By revenue growth (latest reported year), JD.
com, Inc. (JD) is pulling ahead at 13. 0% versus 5. 6% for rYojbaba Co. , Ltd. Common Shares (RYOJ). On earnings-per-share growth, the picture is similar: Alibaba Group Holding Limited grew EPS 70. 9% year-over-year, compared to -100. 0% for rYojbaba Co. , Ltd. Common Shares. Over a 3-year CAGR, JD leads at 7. 8% annualised revenue growth. Higher growth typically commands a higher valuation multiple — check whether the premium P/E or P/S is justified by the growth rate using the PEG ratio.
06Which has better profit margins — RYOJ or BABA or JD?
Alibaba Group Holding Limited (BABA) is the more profitable company, earning 13.
1% net margin versus 1. 5% for JD. com, Inc. — meaning it keeps 13. 1% of every revenue dollar as bottom-line profit.

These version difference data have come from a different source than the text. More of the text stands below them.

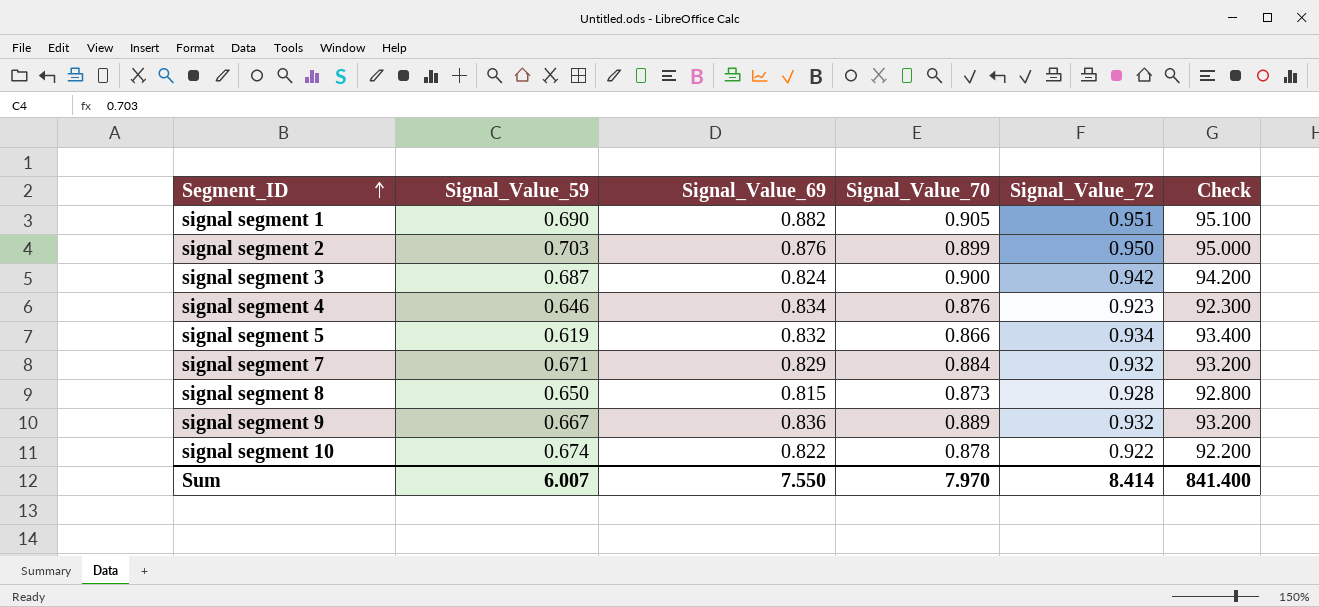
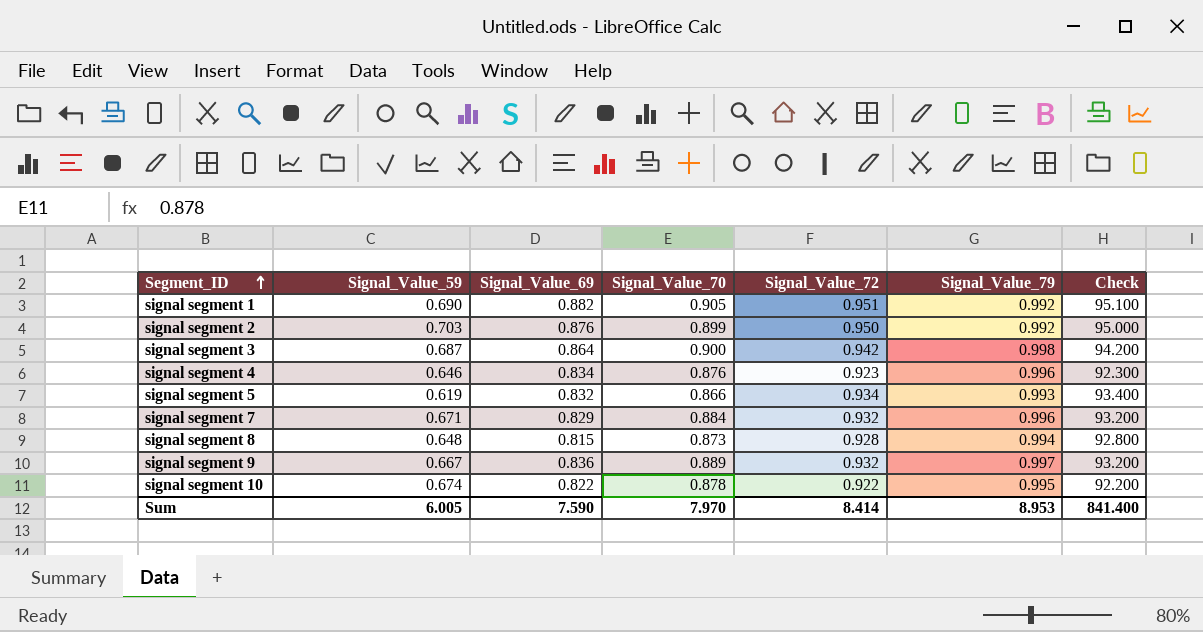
column Signal_Value_79 | position: none -> 6
signal segment 3 | Signal_Value_69: 0.824 -> 0.864
signal segment 8 | Signal_Value_59: 0.650 -> 0.648
Sum | Signal_Value_59: 6.007 -> 6.005
Sum | Signal_Value_69: 7.550 -> 7.590

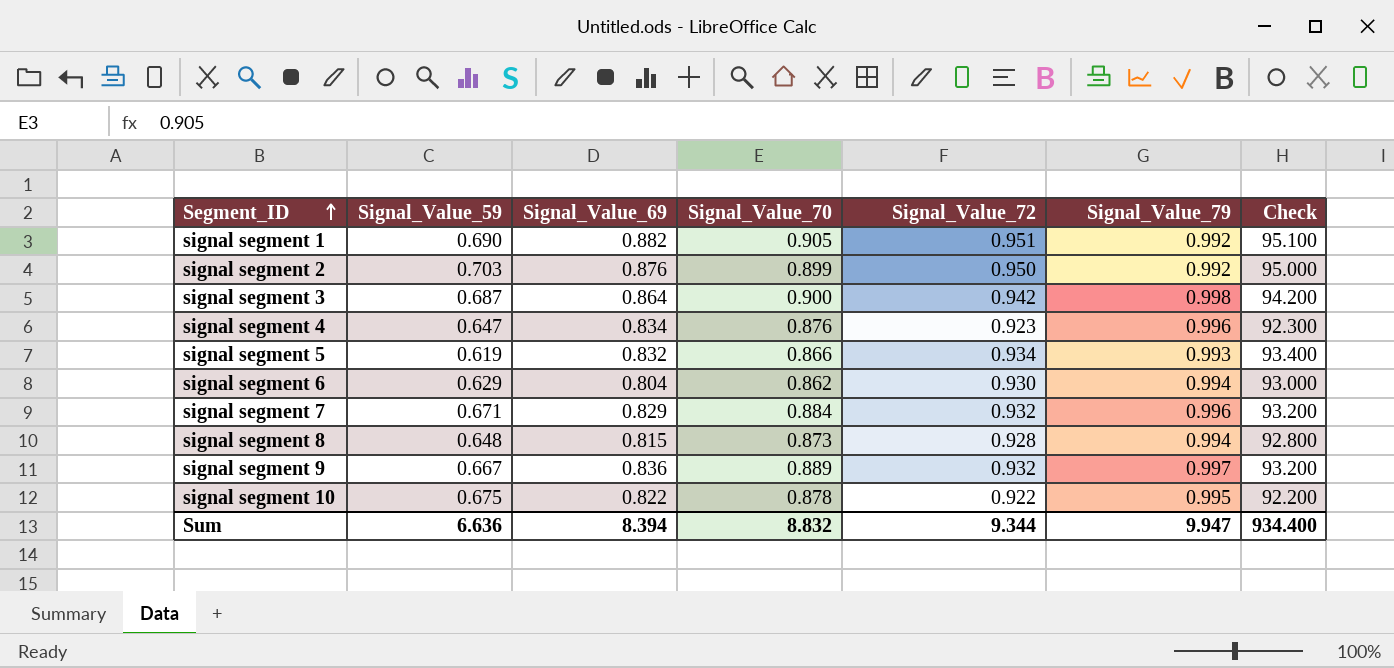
signal segment 4 | Signal_Value_59: 0.646 -> 0.647
row signal segment 6: none -> 0.629 | 0.804 | 0.862 | 0.930 | 0.994 | 93.000
signal segment 10 | Signal_Value_59: 0.674 -> 0.675
Sum | Signal_Value_59: 6.005 -> 6.636
Sum | Signal_Value_69: 7.590 -> 8.394
Sum | Signal_Value_70: 7.970 -> 8.832
Sum | Signal_Value_72: 8.414 -> 9.344
Sum | Signal_Value_79: 8.953 -> 9.947
Sum | Check: 841.400 -> 934.400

Operating margin tells a similar story: RYOJ leads at 16. 1% versus 0. 2% for JD. At the gross margin level — before operating expenses — BABA leads at 40. 0%, reflecting greater pricing power or product mix advantage. Stronger margins indicate durable pricing power, lower cost of revenue, or higher mix of software/services. They are one of the clearest signs of business quality.
07Is RYOJ or BABA or JD more undervalued right now?

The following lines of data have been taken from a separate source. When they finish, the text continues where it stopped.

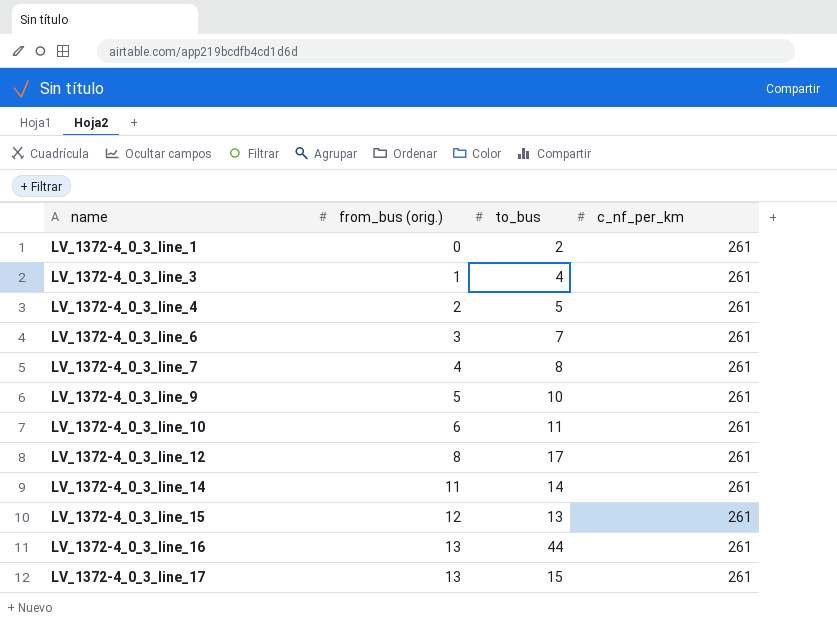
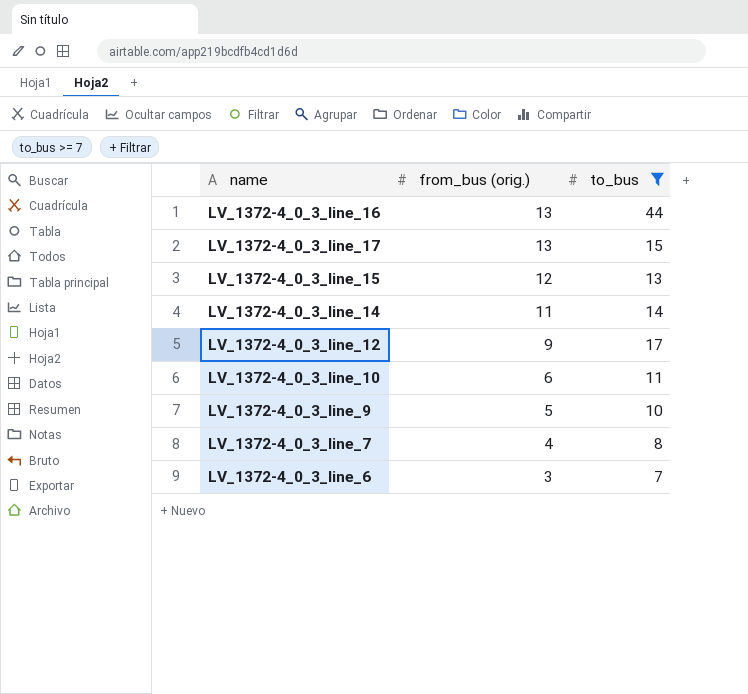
filter: none -> to_bus >= 7
row order: name ascending -> from_bus (orig.) descending
column c_nf_per_km | position: 4 -> none
LV_1372-4_0_3_line_12 | from_bus (orig.): 8 -> 9

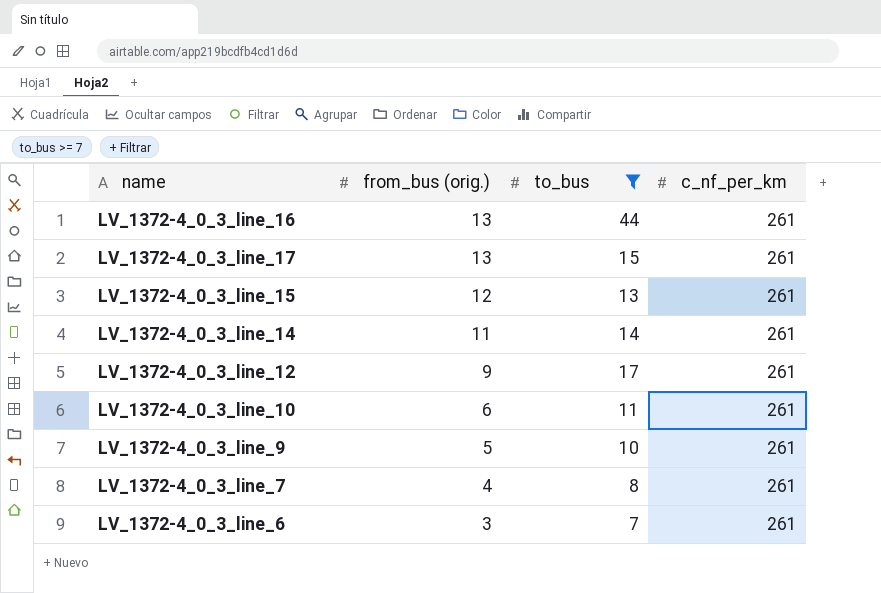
column c_nf_per_km | position: none -> 4

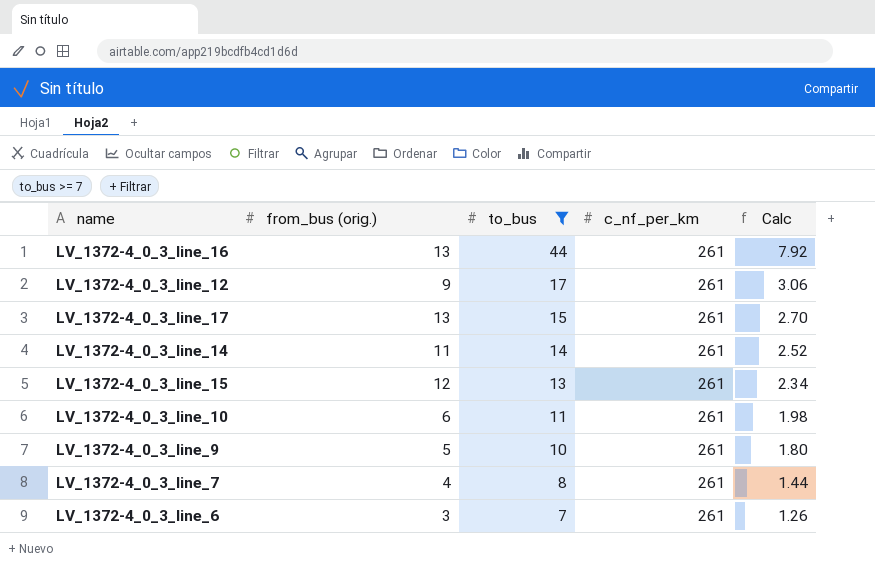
row order: from_bus (orig.) descending -> to_bus descending
column Calc | formula: none -> [to_bus] * 0.18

On forward earnings alone, JD.
com, Inc. (JD) trades at 1. 5x forward P/E versus 4. 0x for Alibaba Group Holding Limited — 2. 5x cheaper on a one-year earnings basis. Analyst consensus price targets imply the most upside for BABA: 44. 2% to $194. 23.
08Which pays a better dividend — RYOJ or BABA or JD?
In this comparison, JD (3.
3% yield), BABA (1. 3% yield) pay a dividend. RYOJ does not pay a meaningful dividend and should not be held primarily for income.
09Is RYOJ or BABA or JD better for a retirement portfolio?
For long-horizon retirement investors, JD.
com, Inc. (JD) is the stronger choice — it scores higher on the combination of lower volatility, dividend reliability, and long-term compounding (low volatility (β 1. 04), 3. 3% yield). Both have compounded well over 10 years (JD: +63. 4%, RYOJ: -35. 2%), confirming both are viable long-term holds — but the lower-volatility option typically results in less emotional selling during corrections. Retirement portfolios generally favour predictability over maximum returns. Consult a financial advisor before making allocation decisions.
10What are the main differences between RYOJ and BABA and JD?
These companies operate in different sectors (RYOJ (Industrials) and BABA (Consumer Cyclical) and JD (Consumer Cyclical)), which means they face different economic cycles, regulatory environments, and macro sensitivities — making direct comparison nuanced.
In terms of investment character: RYOJ is a small-cap quality compounder stock; BABA is a large-cap deep-value stock; JD is a mid-cap deep-value stock. BABA, JD pay a dividend while RYOJ does not, making them suitable for different income and tax situations. These fundamental differences mean investors should not choose between them on a single metric — the "better stock" depends entirely on which of these characteristics aligns with your investment strategy.